-- YOUR TASK --
Beneath this task are records; count the lines among them that contain the word "width" and answer with the number only.

-- Web document revisions --
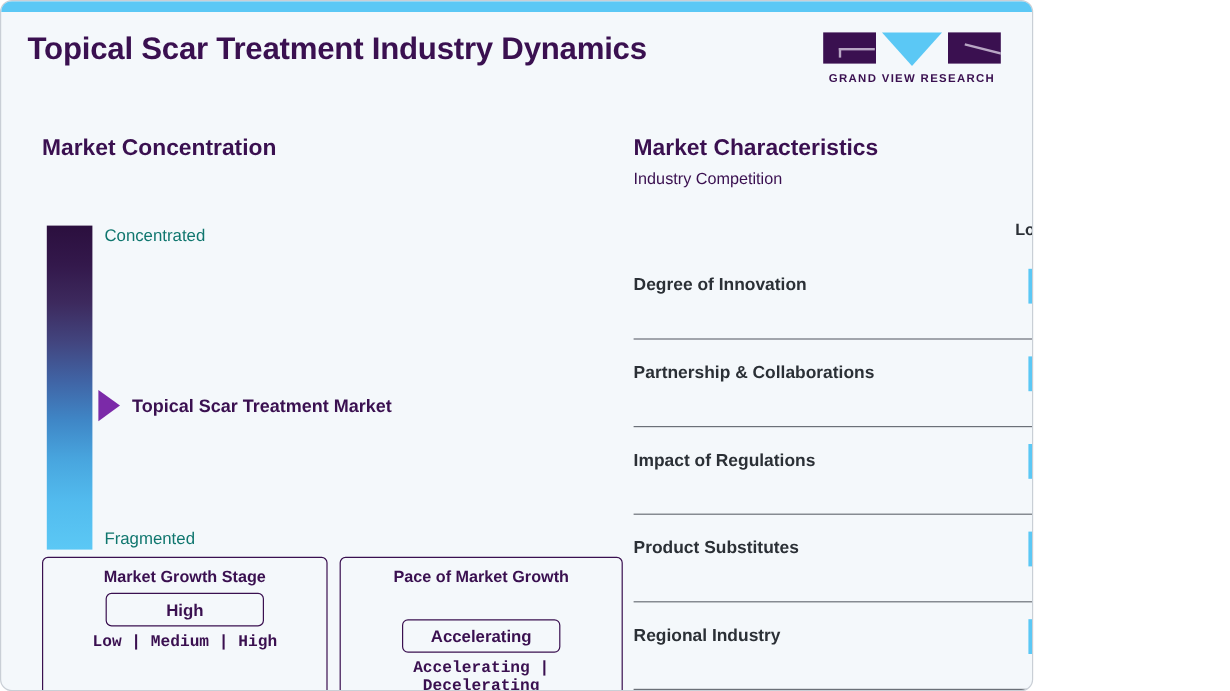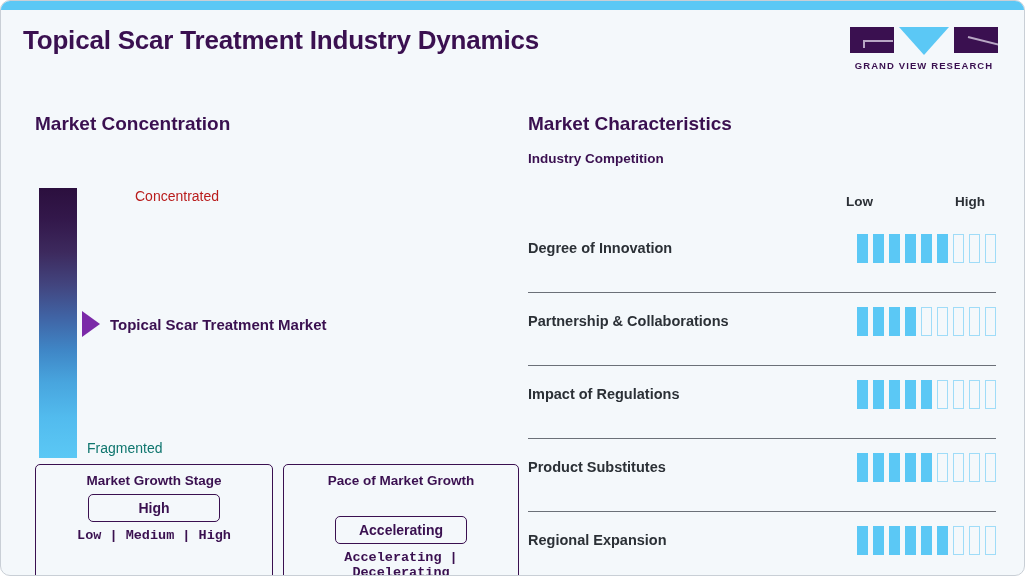--- a/index.html
+++ b/index.html
@@ -13,7 +13,7 @@
   }
   .page {
     position: relative;
-    width: 1025px;
+    width: 861px;
     height: 576px;
     box-sizing: border-box;
     background: #f4f8fb;

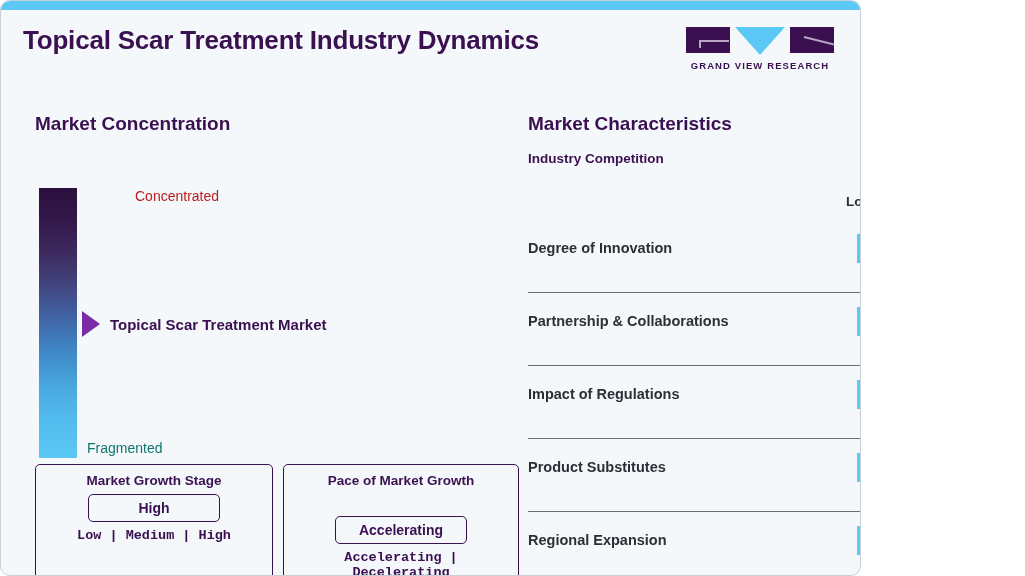--- a/index.html
+++ b/index.html
@@ -213,10 +213,9 @@
     width: 468px;
   }
   .subsection-sub {
-    margin-top: 16px;
+    margin-top: 6px;
     font-size: 13.5px;
     color: #3A1050;
-    font-weight: bold;
   }
   .scale-row {
     position: relative;

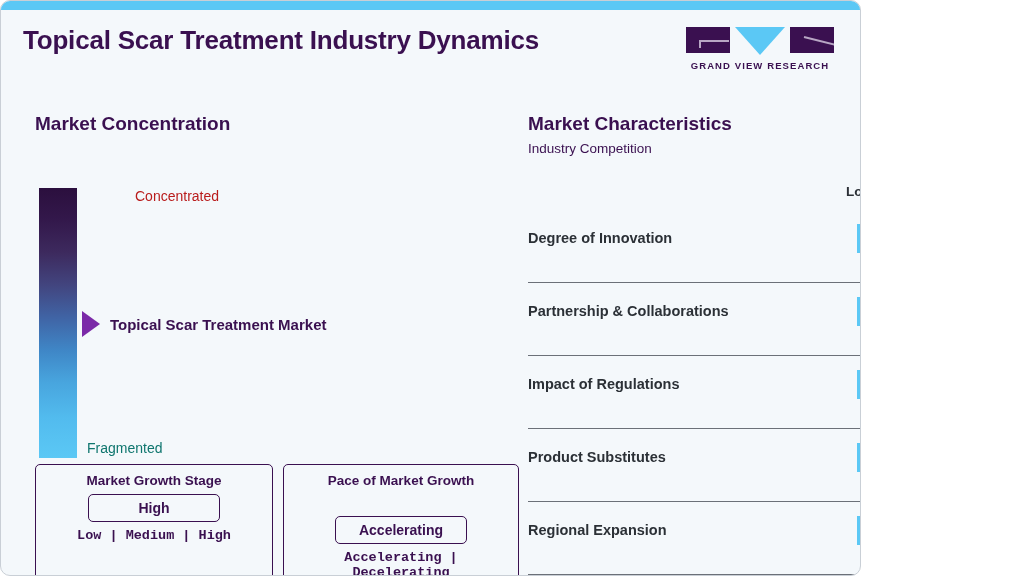--- a/index.html
+++ b/index.html
@@ -133,8 +133,7 @@
     left: 52px;
     top: 0px;
     font-size: 14px;
-    color: #b91c1c;
-    margin-left: 48px;
+    color: #0f766e;
   }
   .lbl-fragmented {
     position: absolute;

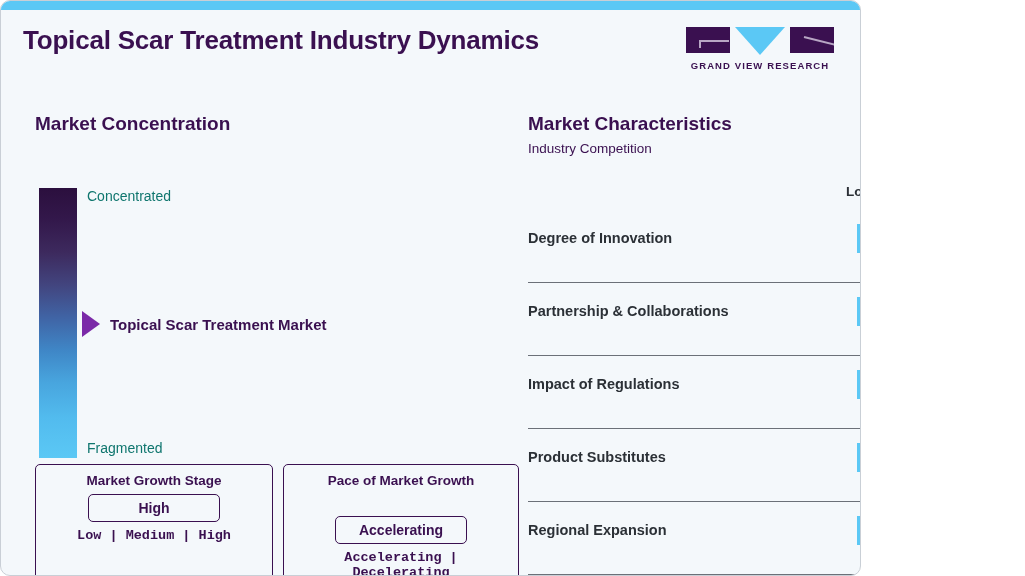--- a/index.html
+++ b/index.html
@@ -286,7 +286,7 @@
       <div class="gradient-bar"></div>
       <div class="lbl-concentrated">Concentrated</div>
       <div class="lbl-fragmented">Fragmented</div>
-      <div class="marker" style="top: 123px;">
+      <div class="marker" style="top: 137px;">
         <div class="marker-arrow"></div>
         <div class="marker-label">Topical Scar Treatment Market</div>
       </div>

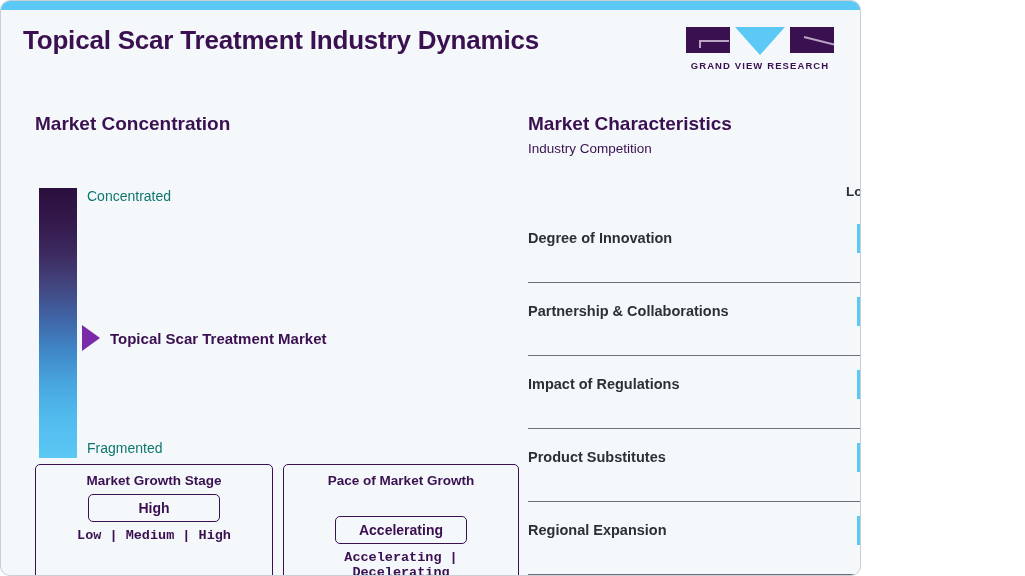--- a/index.html
+++ b/index.html
@@ -373,7 +373,7 @@
           </div>
         </div>
         <div class="char-row">
-          <div class="char-label">Regional Expansion</div>
+          <div class="char-label">Regional Industry</div>
           <div class="char-bars">
             <span class="tick filled"></span>
             <span class="tick filled"></span>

-- ANSWER AREA --
3